» AIM OF THE EXERCISE
Copy, from the listing, every line in which the string "他のプログラミング言語の共通の特徴は" is present.

DATASET EXCERPTS section start

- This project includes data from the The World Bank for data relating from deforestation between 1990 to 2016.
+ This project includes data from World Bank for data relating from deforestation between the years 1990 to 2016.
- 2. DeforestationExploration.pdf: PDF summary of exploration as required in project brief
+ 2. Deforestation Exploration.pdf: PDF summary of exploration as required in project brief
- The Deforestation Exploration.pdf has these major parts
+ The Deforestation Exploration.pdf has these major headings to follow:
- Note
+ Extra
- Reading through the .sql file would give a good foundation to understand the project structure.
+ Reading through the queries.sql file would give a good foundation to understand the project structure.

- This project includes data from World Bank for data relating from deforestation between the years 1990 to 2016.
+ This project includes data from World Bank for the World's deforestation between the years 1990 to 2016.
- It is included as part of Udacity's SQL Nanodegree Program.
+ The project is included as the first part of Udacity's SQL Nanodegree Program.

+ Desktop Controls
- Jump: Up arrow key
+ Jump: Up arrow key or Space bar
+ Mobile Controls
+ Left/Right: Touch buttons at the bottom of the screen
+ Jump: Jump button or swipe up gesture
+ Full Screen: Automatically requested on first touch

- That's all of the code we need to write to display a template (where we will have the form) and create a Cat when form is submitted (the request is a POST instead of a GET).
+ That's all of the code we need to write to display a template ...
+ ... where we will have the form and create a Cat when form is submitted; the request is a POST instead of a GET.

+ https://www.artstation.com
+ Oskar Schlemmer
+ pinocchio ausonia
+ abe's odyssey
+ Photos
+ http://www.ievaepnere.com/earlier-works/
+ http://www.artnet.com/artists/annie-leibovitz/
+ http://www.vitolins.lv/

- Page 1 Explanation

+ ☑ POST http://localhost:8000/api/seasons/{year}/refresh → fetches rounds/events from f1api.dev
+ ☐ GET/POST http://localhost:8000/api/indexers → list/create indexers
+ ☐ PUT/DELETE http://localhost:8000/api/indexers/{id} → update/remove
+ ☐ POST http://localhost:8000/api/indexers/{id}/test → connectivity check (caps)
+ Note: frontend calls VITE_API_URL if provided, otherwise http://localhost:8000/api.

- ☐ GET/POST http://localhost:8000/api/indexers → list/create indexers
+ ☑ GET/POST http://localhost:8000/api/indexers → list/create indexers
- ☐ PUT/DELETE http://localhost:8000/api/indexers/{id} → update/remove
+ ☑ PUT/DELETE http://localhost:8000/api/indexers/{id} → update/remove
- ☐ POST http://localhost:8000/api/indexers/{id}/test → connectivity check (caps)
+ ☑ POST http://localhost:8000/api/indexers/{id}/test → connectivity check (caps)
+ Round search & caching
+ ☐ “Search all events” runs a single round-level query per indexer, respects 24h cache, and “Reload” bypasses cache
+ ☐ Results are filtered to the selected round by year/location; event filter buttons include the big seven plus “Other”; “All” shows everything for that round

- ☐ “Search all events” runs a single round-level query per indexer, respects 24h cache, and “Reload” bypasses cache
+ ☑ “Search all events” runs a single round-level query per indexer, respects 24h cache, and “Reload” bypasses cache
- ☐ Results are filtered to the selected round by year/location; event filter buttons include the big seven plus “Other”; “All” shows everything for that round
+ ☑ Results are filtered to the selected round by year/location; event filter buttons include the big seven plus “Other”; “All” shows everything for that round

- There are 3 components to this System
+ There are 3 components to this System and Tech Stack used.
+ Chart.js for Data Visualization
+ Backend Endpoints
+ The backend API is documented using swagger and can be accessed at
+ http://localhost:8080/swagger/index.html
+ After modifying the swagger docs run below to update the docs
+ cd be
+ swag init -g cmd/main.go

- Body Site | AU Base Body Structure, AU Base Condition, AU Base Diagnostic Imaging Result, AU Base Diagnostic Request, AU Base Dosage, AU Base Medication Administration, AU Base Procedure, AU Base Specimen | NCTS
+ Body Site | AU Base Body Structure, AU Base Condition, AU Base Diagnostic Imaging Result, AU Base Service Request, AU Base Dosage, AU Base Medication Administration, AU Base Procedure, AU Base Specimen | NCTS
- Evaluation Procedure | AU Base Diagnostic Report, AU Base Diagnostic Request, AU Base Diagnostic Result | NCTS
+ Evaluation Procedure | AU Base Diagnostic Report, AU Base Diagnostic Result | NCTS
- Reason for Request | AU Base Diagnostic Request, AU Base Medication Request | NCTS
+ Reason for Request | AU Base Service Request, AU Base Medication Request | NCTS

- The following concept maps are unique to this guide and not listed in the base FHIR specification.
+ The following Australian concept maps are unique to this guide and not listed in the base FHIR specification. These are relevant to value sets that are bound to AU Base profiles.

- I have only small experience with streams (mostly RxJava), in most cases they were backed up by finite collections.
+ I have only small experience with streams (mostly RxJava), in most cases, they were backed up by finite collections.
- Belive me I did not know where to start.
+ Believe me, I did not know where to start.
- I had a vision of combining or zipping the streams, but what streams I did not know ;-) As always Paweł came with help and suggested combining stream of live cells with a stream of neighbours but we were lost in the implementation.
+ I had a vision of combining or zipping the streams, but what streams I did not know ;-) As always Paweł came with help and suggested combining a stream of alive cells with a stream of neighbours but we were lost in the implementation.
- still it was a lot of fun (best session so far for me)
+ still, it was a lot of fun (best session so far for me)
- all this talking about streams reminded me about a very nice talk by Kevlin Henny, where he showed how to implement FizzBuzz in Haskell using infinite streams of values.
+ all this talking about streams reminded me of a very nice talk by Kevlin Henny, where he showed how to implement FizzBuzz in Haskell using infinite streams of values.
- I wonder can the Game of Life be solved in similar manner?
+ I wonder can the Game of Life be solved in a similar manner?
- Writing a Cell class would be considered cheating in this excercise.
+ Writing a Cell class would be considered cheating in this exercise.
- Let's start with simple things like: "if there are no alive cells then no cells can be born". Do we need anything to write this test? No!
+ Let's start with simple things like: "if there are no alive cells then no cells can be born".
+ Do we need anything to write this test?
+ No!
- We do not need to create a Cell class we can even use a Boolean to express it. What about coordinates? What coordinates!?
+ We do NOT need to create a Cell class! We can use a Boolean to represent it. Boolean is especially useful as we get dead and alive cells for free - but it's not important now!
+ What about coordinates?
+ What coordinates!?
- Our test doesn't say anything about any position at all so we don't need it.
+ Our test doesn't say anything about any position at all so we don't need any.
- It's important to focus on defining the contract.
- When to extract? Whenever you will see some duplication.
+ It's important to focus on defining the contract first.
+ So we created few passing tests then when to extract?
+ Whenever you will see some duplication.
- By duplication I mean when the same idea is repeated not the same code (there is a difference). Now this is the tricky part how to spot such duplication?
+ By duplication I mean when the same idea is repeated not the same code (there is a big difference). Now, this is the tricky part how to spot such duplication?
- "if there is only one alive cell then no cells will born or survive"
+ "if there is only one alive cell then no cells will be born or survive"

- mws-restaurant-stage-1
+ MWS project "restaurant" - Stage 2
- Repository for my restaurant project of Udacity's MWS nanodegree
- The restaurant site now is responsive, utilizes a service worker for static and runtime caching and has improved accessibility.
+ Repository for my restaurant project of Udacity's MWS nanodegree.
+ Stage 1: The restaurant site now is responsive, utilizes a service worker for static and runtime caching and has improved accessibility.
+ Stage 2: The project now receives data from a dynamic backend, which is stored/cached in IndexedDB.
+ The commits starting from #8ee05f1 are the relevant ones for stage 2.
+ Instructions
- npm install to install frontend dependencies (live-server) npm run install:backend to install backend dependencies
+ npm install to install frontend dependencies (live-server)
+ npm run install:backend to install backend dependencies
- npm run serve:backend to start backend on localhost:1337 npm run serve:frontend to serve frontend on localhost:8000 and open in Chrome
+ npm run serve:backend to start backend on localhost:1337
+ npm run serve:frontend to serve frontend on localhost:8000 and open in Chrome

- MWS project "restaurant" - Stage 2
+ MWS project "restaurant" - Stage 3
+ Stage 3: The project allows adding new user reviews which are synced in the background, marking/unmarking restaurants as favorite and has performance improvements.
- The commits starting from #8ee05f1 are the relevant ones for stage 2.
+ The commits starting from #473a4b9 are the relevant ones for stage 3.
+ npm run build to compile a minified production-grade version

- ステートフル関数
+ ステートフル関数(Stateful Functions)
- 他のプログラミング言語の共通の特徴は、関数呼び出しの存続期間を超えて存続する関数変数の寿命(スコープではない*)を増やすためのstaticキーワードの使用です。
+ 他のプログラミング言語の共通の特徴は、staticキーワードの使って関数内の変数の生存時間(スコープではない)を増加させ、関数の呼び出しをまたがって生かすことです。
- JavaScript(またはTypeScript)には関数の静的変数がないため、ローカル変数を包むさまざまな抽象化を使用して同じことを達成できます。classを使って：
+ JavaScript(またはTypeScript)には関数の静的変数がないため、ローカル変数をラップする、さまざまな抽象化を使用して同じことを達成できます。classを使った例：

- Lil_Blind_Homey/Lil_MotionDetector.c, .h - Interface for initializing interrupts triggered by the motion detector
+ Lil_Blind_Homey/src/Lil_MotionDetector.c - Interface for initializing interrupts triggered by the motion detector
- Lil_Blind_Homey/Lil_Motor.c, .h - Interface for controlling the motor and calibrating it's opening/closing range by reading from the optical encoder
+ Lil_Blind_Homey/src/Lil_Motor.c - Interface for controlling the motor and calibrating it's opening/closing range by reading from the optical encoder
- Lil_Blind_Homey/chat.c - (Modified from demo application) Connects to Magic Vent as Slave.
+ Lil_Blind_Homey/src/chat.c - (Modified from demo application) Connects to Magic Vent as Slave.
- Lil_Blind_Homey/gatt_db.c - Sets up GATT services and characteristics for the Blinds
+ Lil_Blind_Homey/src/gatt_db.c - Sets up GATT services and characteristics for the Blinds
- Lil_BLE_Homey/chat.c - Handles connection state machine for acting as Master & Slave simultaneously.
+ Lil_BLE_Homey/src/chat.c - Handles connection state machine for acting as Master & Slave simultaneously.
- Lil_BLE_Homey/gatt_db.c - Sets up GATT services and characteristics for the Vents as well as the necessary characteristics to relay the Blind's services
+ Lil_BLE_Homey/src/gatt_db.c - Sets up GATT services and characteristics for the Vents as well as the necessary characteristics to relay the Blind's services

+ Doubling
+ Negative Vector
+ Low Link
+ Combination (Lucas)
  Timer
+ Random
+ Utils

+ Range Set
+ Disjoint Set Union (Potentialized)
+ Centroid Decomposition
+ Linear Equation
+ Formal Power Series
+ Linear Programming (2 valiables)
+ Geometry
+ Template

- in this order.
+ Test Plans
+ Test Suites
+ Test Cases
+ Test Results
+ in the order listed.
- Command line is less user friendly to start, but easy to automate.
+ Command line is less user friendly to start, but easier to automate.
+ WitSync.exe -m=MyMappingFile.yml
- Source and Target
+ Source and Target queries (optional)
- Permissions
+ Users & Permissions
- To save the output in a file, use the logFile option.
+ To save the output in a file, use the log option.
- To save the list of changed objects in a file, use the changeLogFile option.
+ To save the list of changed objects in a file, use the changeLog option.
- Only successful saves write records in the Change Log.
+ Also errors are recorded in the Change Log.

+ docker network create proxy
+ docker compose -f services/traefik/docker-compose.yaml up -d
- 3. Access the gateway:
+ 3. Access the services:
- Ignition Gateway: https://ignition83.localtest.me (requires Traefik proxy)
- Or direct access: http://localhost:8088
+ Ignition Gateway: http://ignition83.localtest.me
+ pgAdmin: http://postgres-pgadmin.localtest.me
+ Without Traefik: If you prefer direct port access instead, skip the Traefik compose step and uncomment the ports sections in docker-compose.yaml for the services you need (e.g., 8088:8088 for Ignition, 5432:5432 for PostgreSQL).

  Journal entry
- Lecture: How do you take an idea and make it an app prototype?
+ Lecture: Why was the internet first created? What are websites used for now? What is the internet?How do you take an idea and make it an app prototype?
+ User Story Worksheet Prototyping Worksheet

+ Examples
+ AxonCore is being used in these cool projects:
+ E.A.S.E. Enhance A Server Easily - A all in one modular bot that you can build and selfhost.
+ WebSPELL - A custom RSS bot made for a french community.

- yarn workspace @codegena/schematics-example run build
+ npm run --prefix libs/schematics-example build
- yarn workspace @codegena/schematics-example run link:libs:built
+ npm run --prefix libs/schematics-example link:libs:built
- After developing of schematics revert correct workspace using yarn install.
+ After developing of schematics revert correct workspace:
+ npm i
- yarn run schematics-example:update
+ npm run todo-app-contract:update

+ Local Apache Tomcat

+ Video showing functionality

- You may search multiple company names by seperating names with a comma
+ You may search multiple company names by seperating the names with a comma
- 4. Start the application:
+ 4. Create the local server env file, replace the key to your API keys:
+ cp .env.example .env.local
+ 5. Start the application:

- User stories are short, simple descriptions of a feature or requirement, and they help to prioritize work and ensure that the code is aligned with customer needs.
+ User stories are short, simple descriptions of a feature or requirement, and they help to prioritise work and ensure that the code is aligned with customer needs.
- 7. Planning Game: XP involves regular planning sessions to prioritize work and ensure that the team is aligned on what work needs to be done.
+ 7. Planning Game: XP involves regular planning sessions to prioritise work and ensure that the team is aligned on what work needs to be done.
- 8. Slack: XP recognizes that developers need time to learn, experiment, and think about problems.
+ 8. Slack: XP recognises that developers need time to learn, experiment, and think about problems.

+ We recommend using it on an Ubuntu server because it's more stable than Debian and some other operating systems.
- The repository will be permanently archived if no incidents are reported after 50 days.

DATASET EXCERPTS section end

» WRITTEN SOLUTION
- 他のプログラミング言語の共通の特徴は、関数呼び出しの存続期間を超えて存続する関数変数の寿命(スコープではない*)を増やすためのstaticキーワードの使用です。
+ 他のプログラミング言語の共通の特徴は、staticキーワードの使って関数内の変数の生存時間(スコープではない)を増加させ、関数の呼び出しをまたがって生かすことです。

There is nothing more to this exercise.